__WHAT IS BEING ASKED__: Using the listing below, report all lines holding the word "color".

__TASK DATA__:
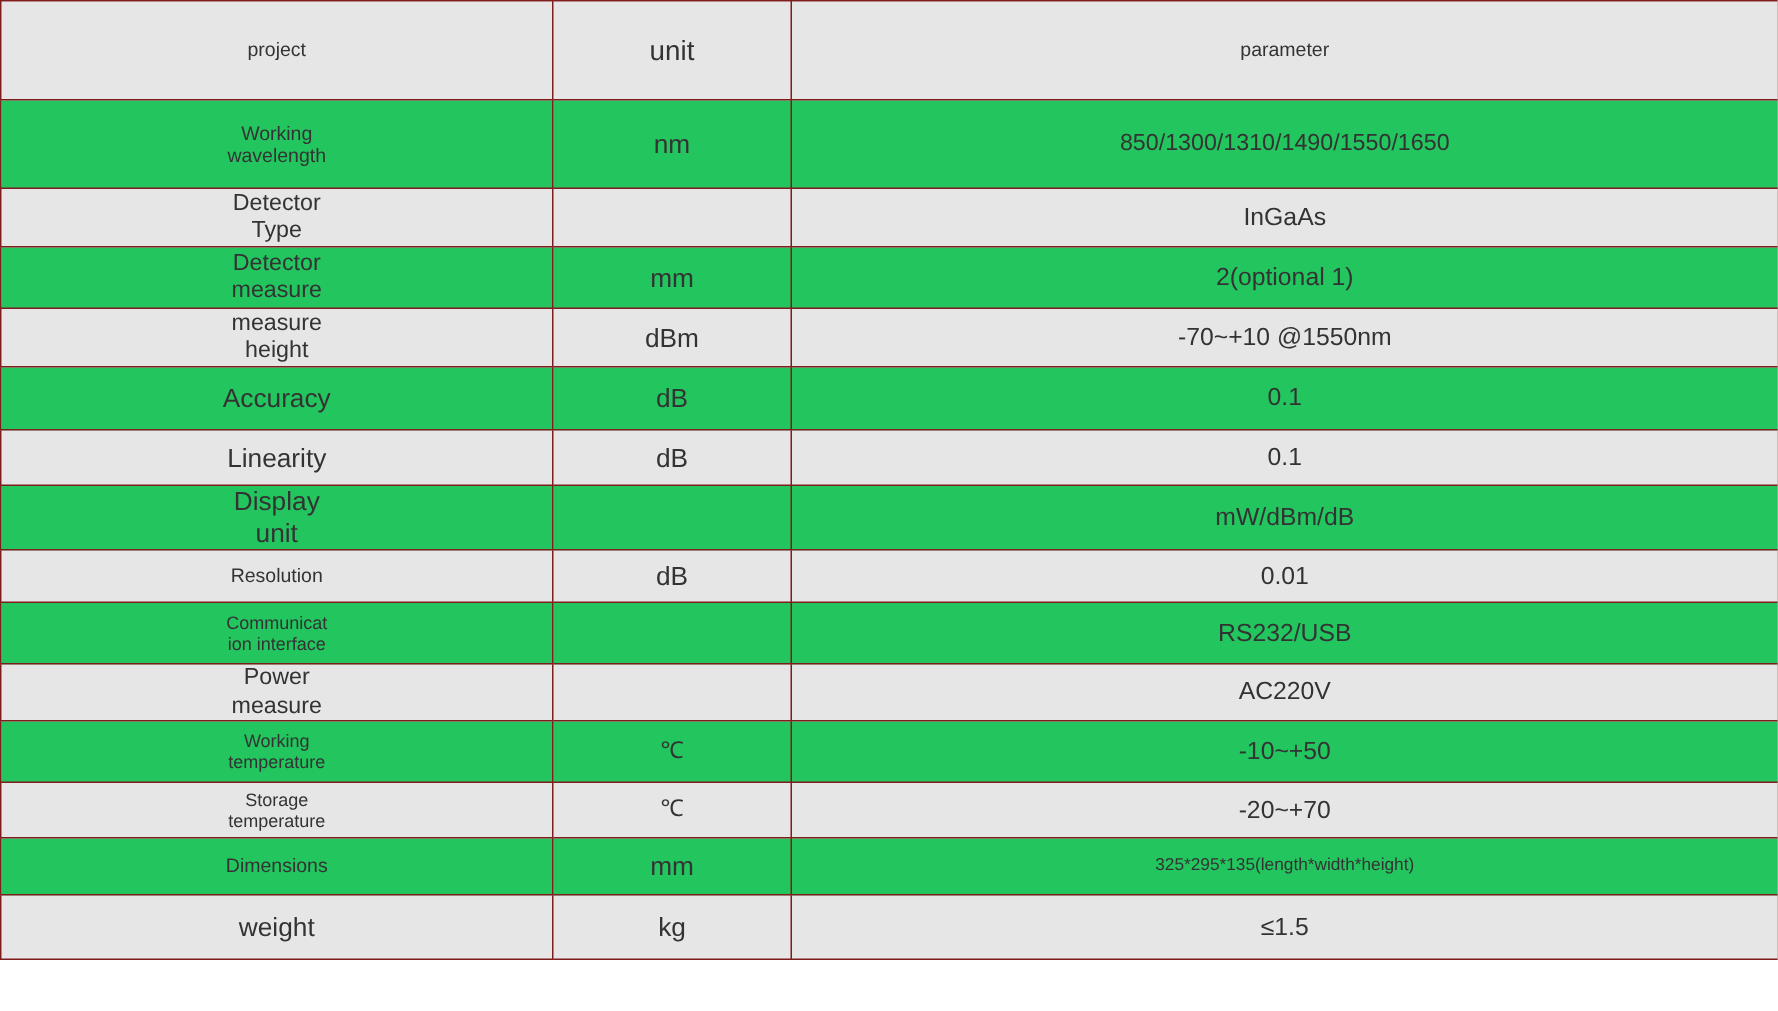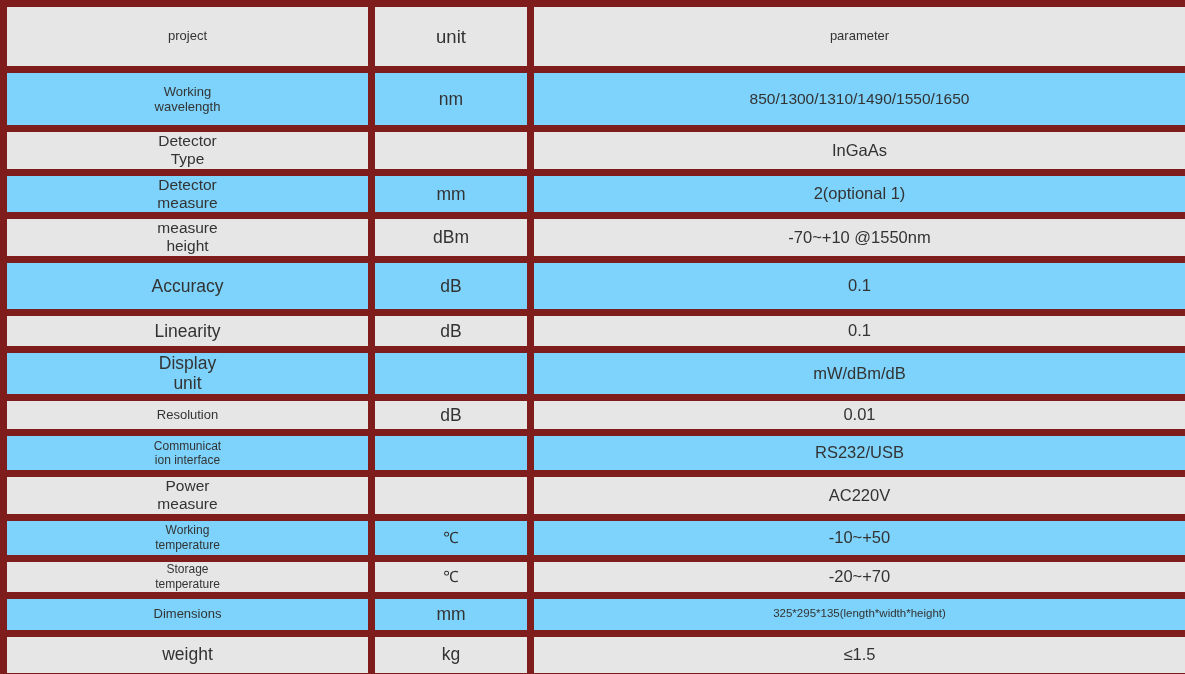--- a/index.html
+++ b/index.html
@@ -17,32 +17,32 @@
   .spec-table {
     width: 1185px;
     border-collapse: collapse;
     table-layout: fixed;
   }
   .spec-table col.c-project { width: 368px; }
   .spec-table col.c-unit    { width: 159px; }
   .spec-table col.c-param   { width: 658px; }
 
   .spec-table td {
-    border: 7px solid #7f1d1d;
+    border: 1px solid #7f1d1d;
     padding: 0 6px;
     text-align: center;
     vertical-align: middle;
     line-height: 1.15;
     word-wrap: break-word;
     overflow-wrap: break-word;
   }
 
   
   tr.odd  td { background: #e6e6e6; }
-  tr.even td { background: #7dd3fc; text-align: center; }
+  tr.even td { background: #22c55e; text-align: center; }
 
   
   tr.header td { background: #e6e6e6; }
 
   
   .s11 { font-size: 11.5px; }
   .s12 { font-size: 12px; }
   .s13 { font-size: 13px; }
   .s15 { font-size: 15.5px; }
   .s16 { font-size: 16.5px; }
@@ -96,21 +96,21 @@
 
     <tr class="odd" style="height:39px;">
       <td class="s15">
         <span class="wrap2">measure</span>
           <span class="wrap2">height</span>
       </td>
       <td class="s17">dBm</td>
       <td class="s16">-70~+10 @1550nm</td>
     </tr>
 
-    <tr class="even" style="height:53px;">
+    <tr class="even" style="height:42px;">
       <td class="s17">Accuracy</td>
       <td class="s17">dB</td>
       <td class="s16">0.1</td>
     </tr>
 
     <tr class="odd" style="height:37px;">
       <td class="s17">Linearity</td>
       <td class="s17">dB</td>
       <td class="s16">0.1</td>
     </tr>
...
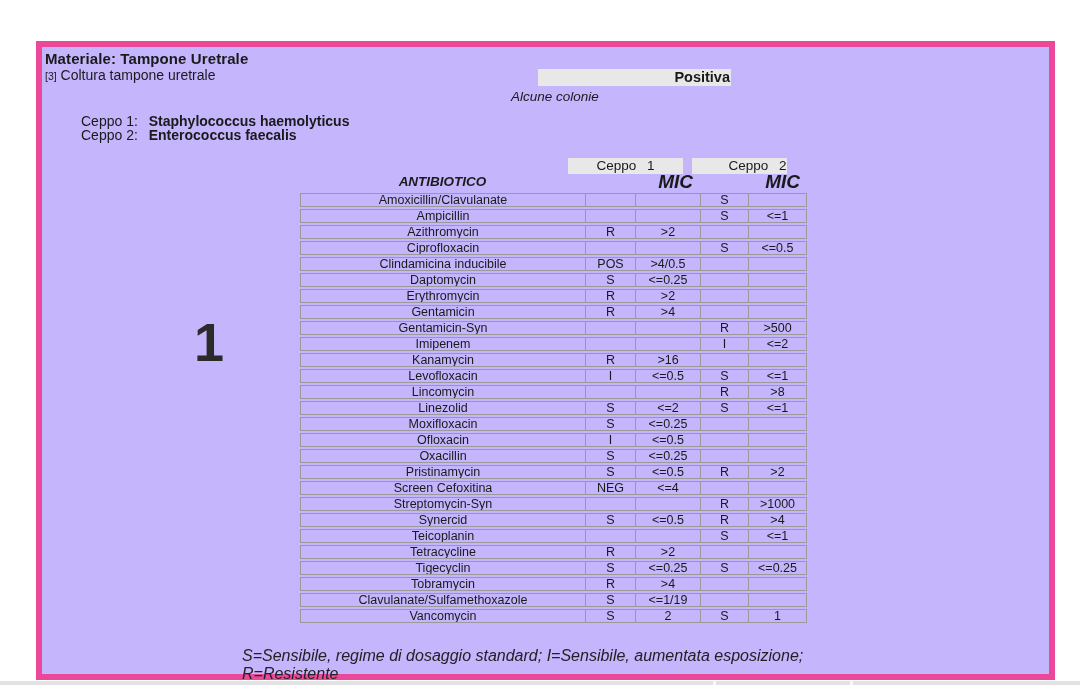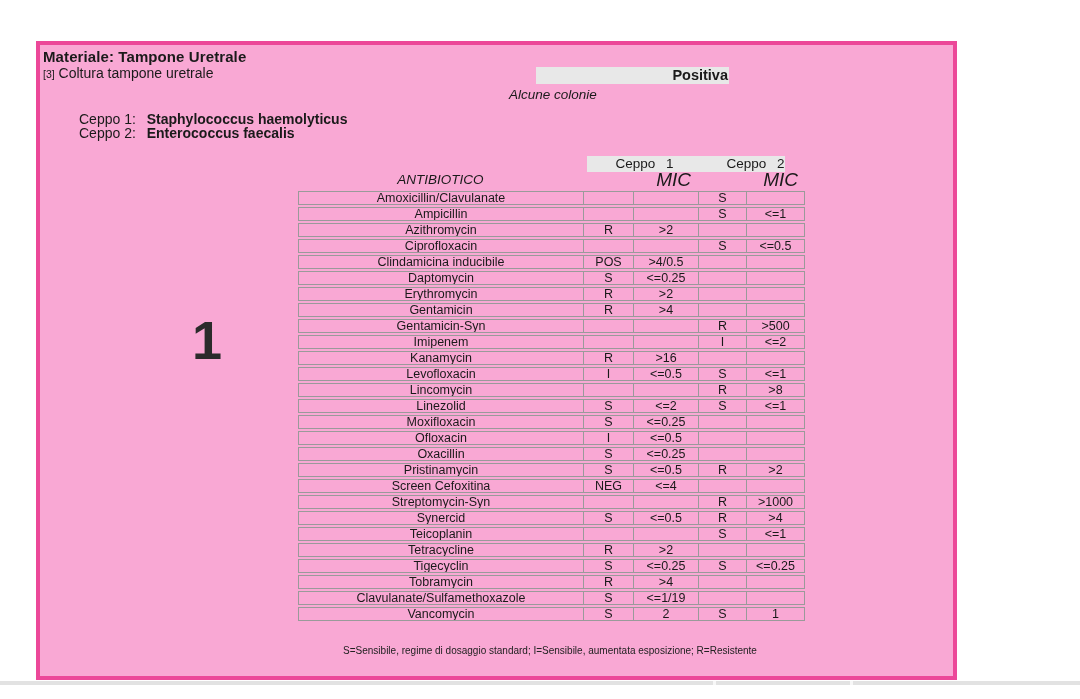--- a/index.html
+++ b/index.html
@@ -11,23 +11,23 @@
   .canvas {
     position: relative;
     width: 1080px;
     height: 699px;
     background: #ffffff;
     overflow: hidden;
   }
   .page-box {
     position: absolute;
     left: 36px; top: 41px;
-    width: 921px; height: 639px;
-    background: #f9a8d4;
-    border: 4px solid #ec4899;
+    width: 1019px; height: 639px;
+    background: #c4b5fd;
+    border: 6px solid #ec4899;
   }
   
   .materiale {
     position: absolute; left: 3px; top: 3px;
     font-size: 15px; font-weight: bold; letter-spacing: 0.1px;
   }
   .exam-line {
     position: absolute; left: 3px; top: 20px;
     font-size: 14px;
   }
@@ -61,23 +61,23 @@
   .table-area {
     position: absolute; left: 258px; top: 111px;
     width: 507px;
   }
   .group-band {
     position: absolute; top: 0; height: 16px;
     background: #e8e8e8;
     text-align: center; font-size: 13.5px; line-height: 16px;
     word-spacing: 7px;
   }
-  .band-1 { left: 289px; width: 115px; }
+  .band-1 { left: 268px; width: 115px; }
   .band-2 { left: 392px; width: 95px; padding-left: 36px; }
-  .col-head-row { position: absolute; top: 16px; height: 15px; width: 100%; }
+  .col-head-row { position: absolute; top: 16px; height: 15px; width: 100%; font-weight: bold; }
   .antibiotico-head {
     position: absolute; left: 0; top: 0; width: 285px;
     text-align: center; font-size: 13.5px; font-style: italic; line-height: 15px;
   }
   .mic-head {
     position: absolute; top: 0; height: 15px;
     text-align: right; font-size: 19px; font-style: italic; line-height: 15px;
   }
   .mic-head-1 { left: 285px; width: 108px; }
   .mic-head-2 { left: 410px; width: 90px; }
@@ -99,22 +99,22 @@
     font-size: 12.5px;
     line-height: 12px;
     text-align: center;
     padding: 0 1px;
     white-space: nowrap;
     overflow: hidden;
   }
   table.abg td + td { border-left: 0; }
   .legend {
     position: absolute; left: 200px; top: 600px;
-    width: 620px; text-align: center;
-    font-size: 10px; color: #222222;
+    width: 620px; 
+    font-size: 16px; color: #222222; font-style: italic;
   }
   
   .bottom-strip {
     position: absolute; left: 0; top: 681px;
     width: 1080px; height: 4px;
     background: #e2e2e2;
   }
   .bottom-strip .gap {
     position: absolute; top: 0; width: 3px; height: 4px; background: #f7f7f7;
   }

__SOLUTION BELOW__:
-    font-size: 10px; color: #222222;
+    font-size: 16px; color: #222222; font-style: italic;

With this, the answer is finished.